L’étude de ces affiches s’appuiera, entre autres, sur le point de vue de quatre réalisateurs et de deux designers, ainsi que sur le regard d’un groupe de récepteurs, étudiants en cinéma dans leur majorité. L’âge et l’expérience des réalisateurs diffèrent. Ce n’est pas le cas pour les designers qui sont, tous deux, jeunes. L’appel aux étudiants se justifie, à notre avis, au moins par deux raisons : parce qu’ils sont des destinataires cinéphiles, qu’ils sont capables de nous offrir une variété de lectures grâce aux savoirs pratiques, culturels et esthétiques accumulés au cours de leur cursus. L’entretien était, à notre avis, la technique la plus adéquate.

La discussion avec les réalisateurs vise à définir le rôle de chacun dans la conception de l’affiche de son propre film. Le réalisateur a-t-il imposé son point de vue ou subi celui d’une tierce personne ? Les mêmes questions ont été posées aux designers en insistant sur leurs apports en tant que «techniciens créateurs».

L’entretien mené avec les étudiants est semi-directif. Il porte sur les axes suivants :

  • L’affiche relate-elle le contenu du film ?
  • Quels sont les éléments de l’affiche qui attirent le plus l’attention ?
  • Comment interagissent les trois messages ?
  • Comment l’espace de l’affiche a-t-il été géré ?

Il n’y aura pas de méthode propre pour analyser les différents propos. Les idées les plus pertinentes seront reprises lors de notre propre analyse.

Par l’association de ces intervenants, nous visons à inscrire l’affiche dans son propre contexte historique afin d’essayer de rendre manifeste son «intertextualité».

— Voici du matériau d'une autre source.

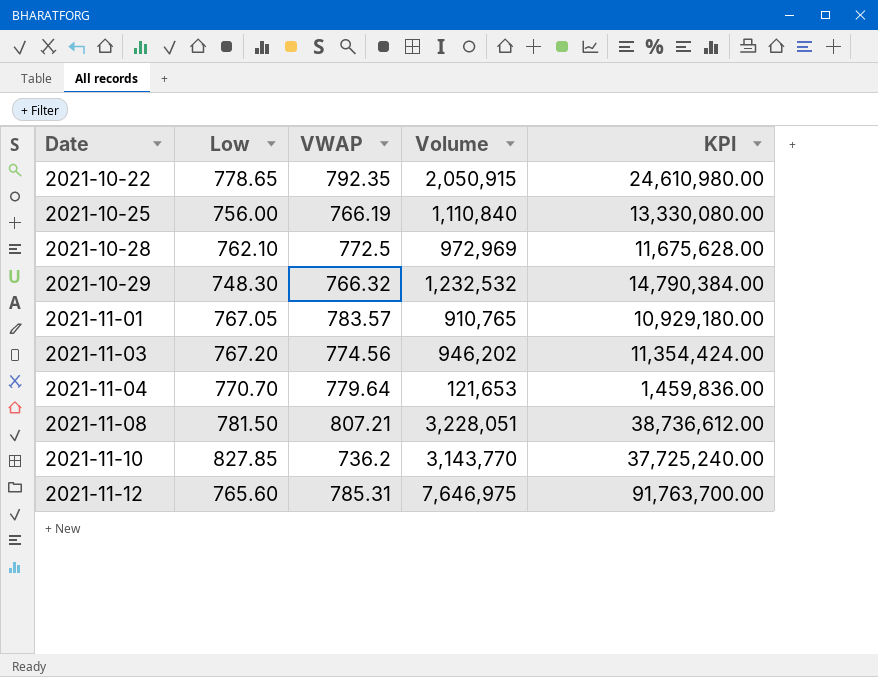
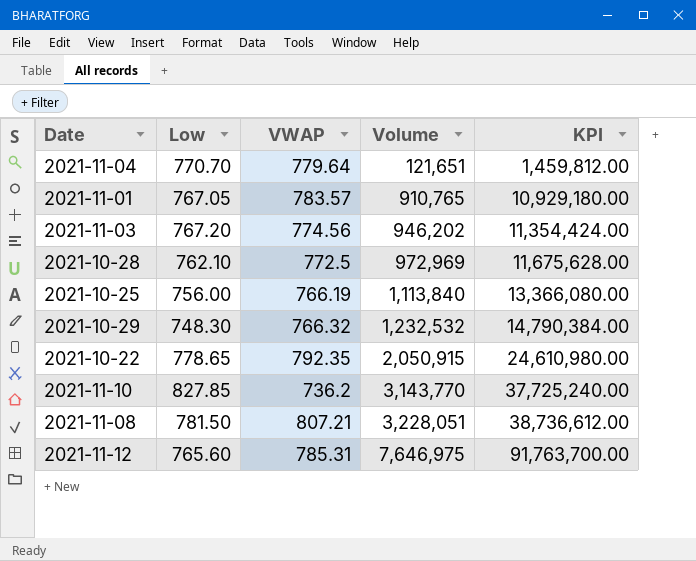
row order: Date ascending -> Volume ascending
2021-11-04 | Volume: 121,653 -> 121,651
2021-11-04 | KPI: 1,459,836.00 -> 1,459,812.00
2021-10-25 | Volume: 1,110,840 -> 1,113,840
2021-10-25 | KPI: 13,330,080.00 -> 13,366,080.00

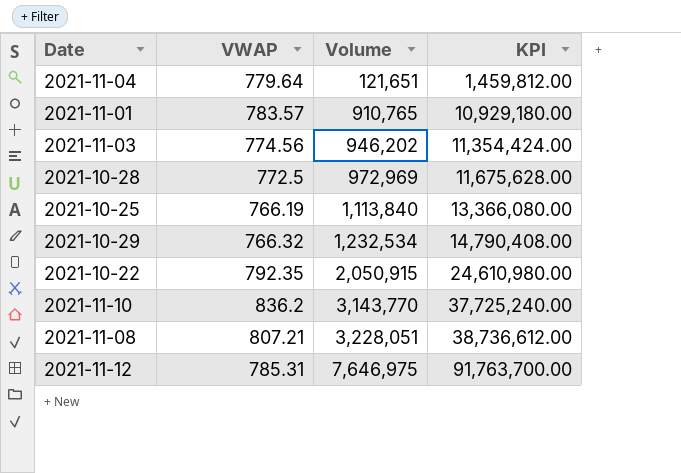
column Low | position: 2 -> none
2021-10-29 | Volume: 1,232,532 -> 1,232,534
2021-10-29 | KPI: 14,790,384.00 -> 14,790,408.00
2021-11-10 | VWAP: 736.2 -> 836.2

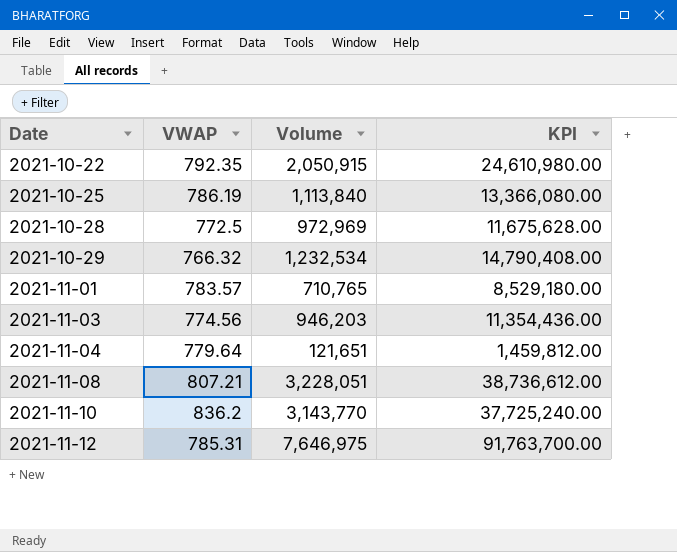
row order: Volume ascending -> Date ascending
2021-10-25 | VWAP: 766.19 -> 786.19
2021-11-01 | Volume: 910,765 -> 710,765
2021-11-01 | KPI: 10,929,180.00 -> 8,529,180.00
2021-11-03 | Volume: 946,202 -> 946,203
2021-11-03 | KPI: 11,354,424.00 -> 11,354,436.00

Les grilles que nous utiliserons lors de notre propre lecture sont fortement inspirées du travail de Jean-Jacques Boutaud (Sémiotique et communication) et d’Anne-Marie Thibault-Laulan (Image et communication). Ces grilles nous permettent de «concevoir, sur la base de l’iconicité, une architecture de codes étagée sur les plans d’expression et de contenu». Elles mettront l’accent sur :

  • le code graphique,
  • le code topologique,
  • le code morphologique,
  • le code photographique,
  • le code typographique,
  • le code pictural,
  • les codes d’identification sociale,
  • les codes des situations sociales,
  • les codes des relations sociales.

Avoir recours à ces codes facilitera notre interprétation car les goûts et les valeurs changent, les modes d’expression et les codes aussi. Hussey (2005)… écrit : «Il faut qu’il ait une structure sémiotique dont les signifiants et les signifiés soient conventionnels, c’est-à-dire admis par contrat, composés par l’image ou admis par une loi».

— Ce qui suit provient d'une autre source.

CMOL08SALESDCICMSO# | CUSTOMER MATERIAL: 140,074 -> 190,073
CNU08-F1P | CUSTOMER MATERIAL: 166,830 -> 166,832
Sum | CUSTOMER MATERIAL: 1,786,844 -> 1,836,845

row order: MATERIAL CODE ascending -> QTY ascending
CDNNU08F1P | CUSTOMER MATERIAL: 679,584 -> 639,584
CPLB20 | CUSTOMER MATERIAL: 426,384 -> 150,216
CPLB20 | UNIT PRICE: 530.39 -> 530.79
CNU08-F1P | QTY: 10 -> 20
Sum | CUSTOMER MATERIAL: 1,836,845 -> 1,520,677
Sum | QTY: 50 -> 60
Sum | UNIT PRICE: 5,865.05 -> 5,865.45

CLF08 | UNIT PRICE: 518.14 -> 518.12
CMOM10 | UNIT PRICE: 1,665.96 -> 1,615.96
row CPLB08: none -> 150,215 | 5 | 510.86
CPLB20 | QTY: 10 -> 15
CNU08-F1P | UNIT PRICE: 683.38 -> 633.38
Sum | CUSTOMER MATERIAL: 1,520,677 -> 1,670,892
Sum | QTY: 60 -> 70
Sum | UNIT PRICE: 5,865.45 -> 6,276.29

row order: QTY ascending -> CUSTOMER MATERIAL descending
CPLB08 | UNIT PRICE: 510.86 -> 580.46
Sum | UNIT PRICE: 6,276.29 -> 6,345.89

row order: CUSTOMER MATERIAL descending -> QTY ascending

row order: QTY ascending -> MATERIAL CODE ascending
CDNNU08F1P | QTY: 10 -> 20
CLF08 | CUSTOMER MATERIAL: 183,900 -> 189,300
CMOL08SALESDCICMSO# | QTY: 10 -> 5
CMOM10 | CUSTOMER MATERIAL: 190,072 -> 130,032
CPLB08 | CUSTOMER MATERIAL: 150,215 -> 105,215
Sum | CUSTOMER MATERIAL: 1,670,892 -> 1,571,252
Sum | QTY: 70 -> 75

Des lois pour que l’analyse ne soit pas une sorte d’inventaire des connotations, mais un éclairage pour pouvoir comprendre et montrer, s’il y a une «modification», pour ne pas dire une évolution et des tendances, dans l’interaction des différents messages des affiches retenues.

Références :

  • Gilles Deleuze, Logique du sens, Minuit, 1969.
  • Pierre Sorlin, Esthétique de l’Audiovisuel, Ed. Nathan Université, 1992.
  • Martine Joly, Introduction à l’analyse de l’image, Armand Colin, 2006.